FY: I know, I keep thinking, how do one react to it? It just, all of a sudden you're just calling up others, "You hear about this?" And there's no other ways of communicating. There was no real community to coordinate anything like this. And so, we're just calling friends. And the next day, of course, the war is declared, the President. And then the day after, gradually, as you walk the street, there are anger shown. And so gradually we hesitate going out, and again, most of the communication is by telephone, calling each other, "Hey, what's going on," because we didn't know what to do. And then gradually the media would get more and more involved, and come out with the, inciting this "hate Jap" type of campaign. And in school, gradually I could, terrible, the friends I know as I walk toward the locker, they would find excuse to walk in some other direction, because they don't want to be embarrassed. And later on, as it got more and more severe, it was just like I had some kind of virus. They just, people would just... people who knew me would just go off and others would just give me a dirty look. It was...
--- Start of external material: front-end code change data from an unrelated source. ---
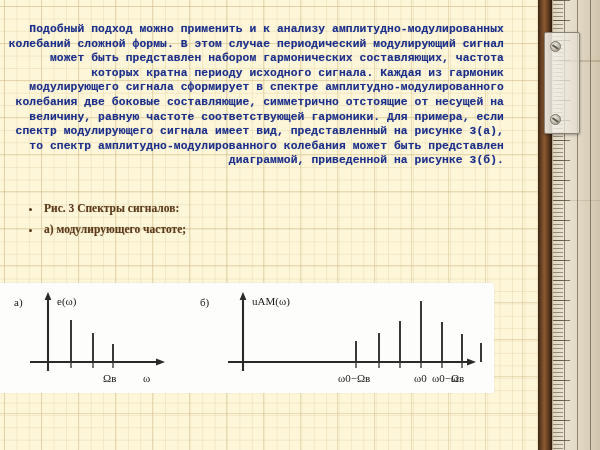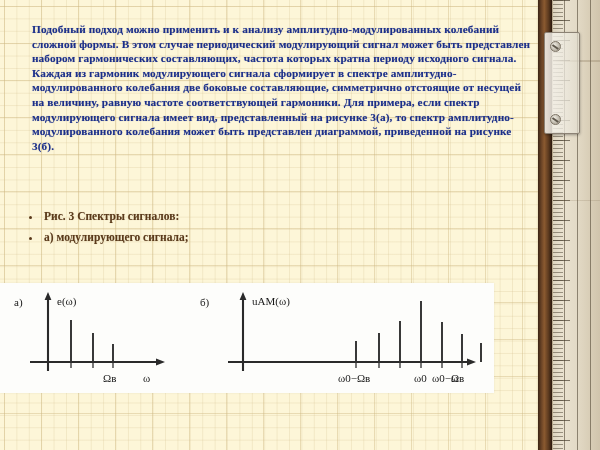--- a/index.html
+++ b/index.html
@@ -74,14 +74,15 @@
 
   
   #body-text{
-    position:absolute;left:32px;top:22px;width:500px;
-    text-align:left;
+    position:absolute;left:4px;top:22px;width:500px;
+    text-align:right;
     color:#1b2f8a;
     font-weight:bold;
     font-size:11.3px;
     line-height:14.6px;
     letter-spacing:.1px;
     text-shadow:0 0 1px rgba(27,47,138,.35);
+    font-family:Liberation Mono, monospace;
   }
 
   

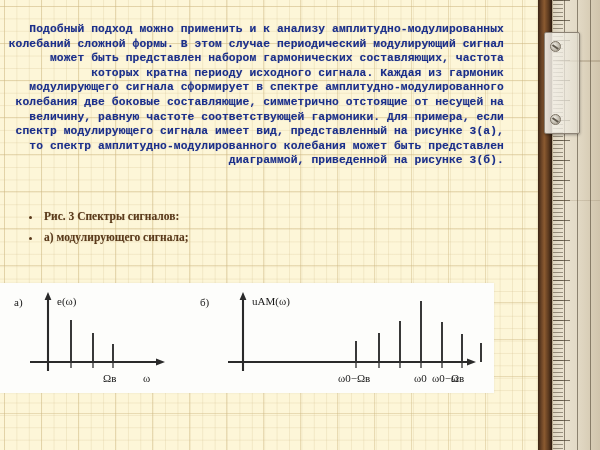--- a/index.html
+++ b/index.html
@@ -91,7 +91,7 @@
     color:#5a3a1b;font-weight:bold;font-size:11.5px;
   }
   #bullets li{
-    list-style:none;position:relative;margin:8px 0 9px 0;padding-left:30px;
+    list-style:none;position:relative;margin:0 0 9px 0;padding-left:30px;
     text-shadow:0 0 1px rgba(90,58,27,.3);
   }
   #bullets li::before{

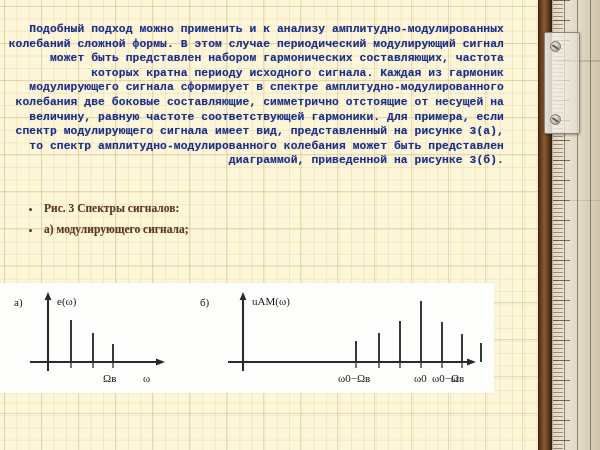--- a/index.html
+++ b/index.html
@@ -137,7 +137,7 @@
 <div id="bullets">
   <ul>
     <li>Рис. 3  Спектры сигналов:</li>
-    <li>а) модулирующего сигнала;</li>
+    <li>а) модулирующего частоте;</li>
   </ul>
 </div>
LH: Were you one of the few Japanese at Queen Anne High School?

FY: Very few Japanese there, yes.

LH: Was it an intimidating --

FY: We had a student body of maybe 2,300 or 2,400 and maybe there was only a dozen Japanese, so you know. I used to go to school with Hank. His parent had a grocery store and we get to school and I don't see him until we're ready to leave. They just had two lunch hours and two assemblies because of the facility was limited and the student body was large.

LH: Were there ever any incidents that you were aware of, of intimidation or discrimination at your high school?

FY: In high school, no, it was just silent discrimination if you are... oh yes, you feel it, they don't have to say anything. They didn't, a good friend of mine, they just wanted to avoid, so they'd find ways to avoid seeing me. If they see me come down the hall, they would turn around and go the other direction, anything to avoid. And gradually, you get to the point where I didn't, I stopped going to school. But primarily, there were things we had to do around the apartment. Then they started coming out and saying that we might, this might happen, that might happen. My parents would have friends come over and then they would have their conversation and they'd be in front of the shrine, reciting their nenbutsu in front of the obutsudan and they used to feel that this might be the end. You know, and I still young yet and I said, "Mom, no. This is America. That's not going to happen." We're taught that kind of thing.

LH: So your family... okay...

FY: Thank you, I just can't... [Cries]

LH: You're doing great. You really are doing great. You're giving us a lot of information.

FY: You know, people say, "Bitter?" Yes, I'm bitter. I'm still bitter. It's wrong. And the thing I'm bitter is, if the country can't learn from that wrong they done, then that kind of thing is still continuing. That's what I'm angry about. We all make mistakes, but if we don't adjust that... we don't, you know, the kind of discrimination that still exists among the young blacks -- I'm using "blacks," it's Afro-American now, isn't it -- the people with AIDS, the kind of discrimination they go through. It just, you find a whole array of people. It's wrong, it's wrong.

LH: It's important, what you're doing. It's important.